The final two tracks are slight experiments, but again nothing entirely uncharacteristic of Lekman. He continues an exploration with brass on “New Directions”, which progresses from a flimsy indie-pop charmer with a female duet to a wonderfully erratic explosion of horns. It’s somewhat uninteresting before the final minute, but the finale recalls a furious virtuosity that is highly enjoyable; it’s almost as if Lekman was channeling his inner Chick Corea. With the final track “So This Guy at My Office”, he might have been reaching toward his inner Steel Pulse. This interesting, reggae-inspired breather incorporates aspects of soul during its latter stages. Easily the most lighthearted and directly humorous track on the album, it’s an appropriate closer. The final minute, especially, reaches soaring heights with various vocal layers overlapping with reggae guitar licks and gently swaying woodwinds.

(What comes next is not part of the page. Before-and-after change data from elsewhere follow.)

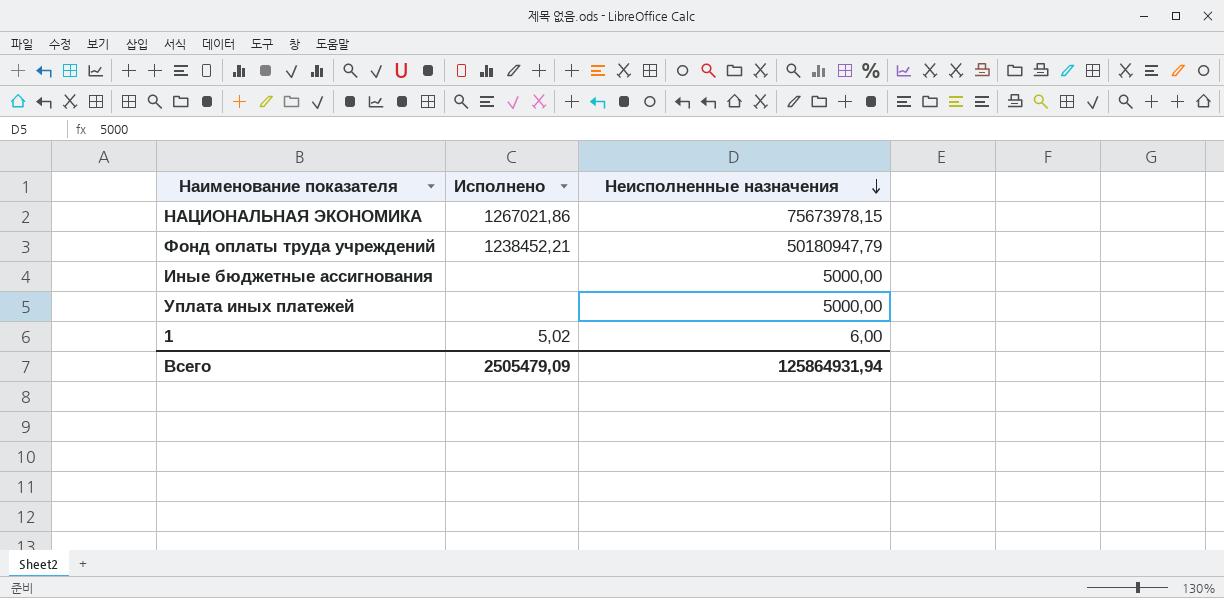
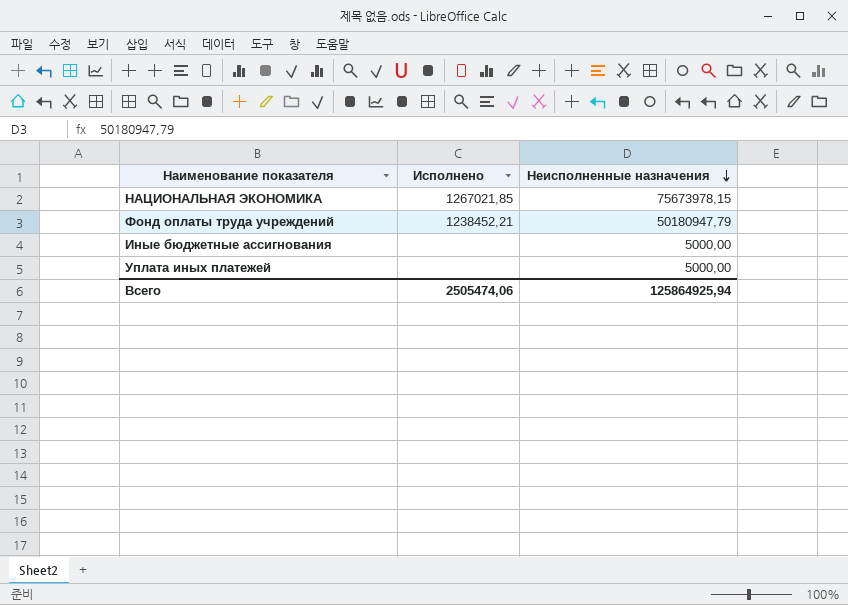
row 1: 5,02 | 6,00 -> none
НАЦИОНАЛЬНАЯ ЭКОНОМИКА | Исполнено: 1267021,86 -> 1267021,85
Всего | Исполнено: 2505479,09 -> 2505474,06
Всего | Неисполненные назначения: 125864931,94 -> 125864925,94

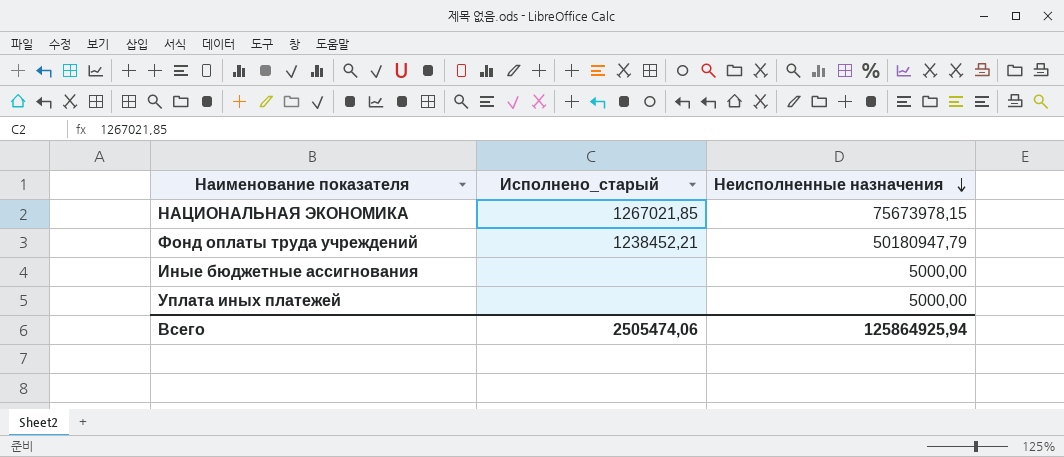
column name: Исполнено -> Исполнено_старый

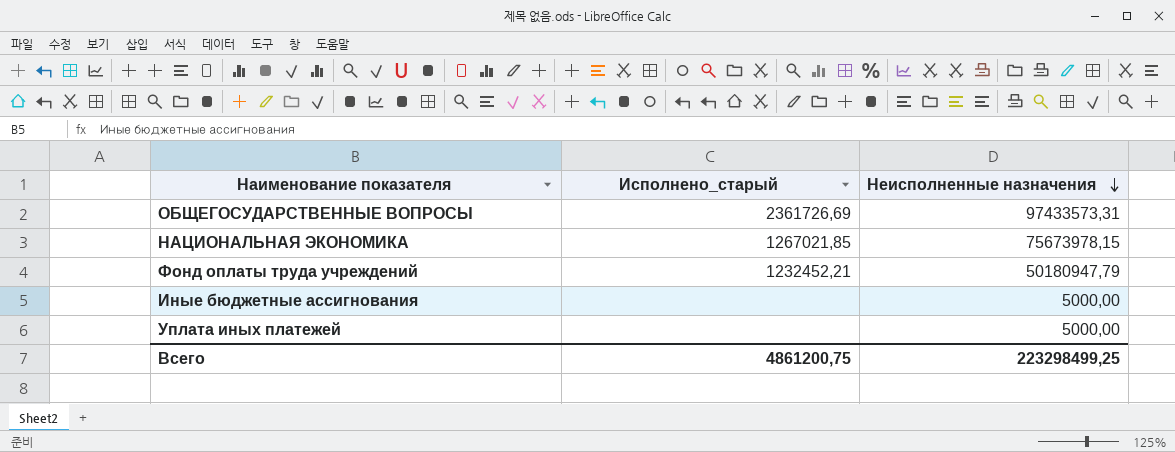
row ОБЩЕГОСУДАРСТВЕННЫЕ ВОПРОСЫ: none -> 2361726,69 | 97433573,31
Фонд оплаты труда учреждений | Исполнено_старый: 1238452,21 -> 1232452,21
Всего | Исполнено_старый: 2505474,06 -> 4861200,75
Всего | Неисполненные назначения: 125864925,94 -> 223298499,25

From the hectically enjoyable first track with a party atmosphere to a mellowing reggae-tinged conclusion, An Argument with Myself is a fascinating EP that will temporarily satiate many fans anticipating a follow-up to 2007’s outstanding Night Falls over Kortedala. The EP sounds like a night of partying, beginning with the most hectic and excitable moments before closing with more laid-back efforts that put one’s busy mind to rest. The release finds Lekman exploring newly excitable territory with great success; even if his forays into genres of reggae and spoken-word fury are subtle at this point, they are wholly sensible. This EP is additional proof he can implement additional genres without abandoning the creative processes that brought him such recognition in the first place. One of the finest Scandinavian songwriters – or anywhere for that matter – continues to shine.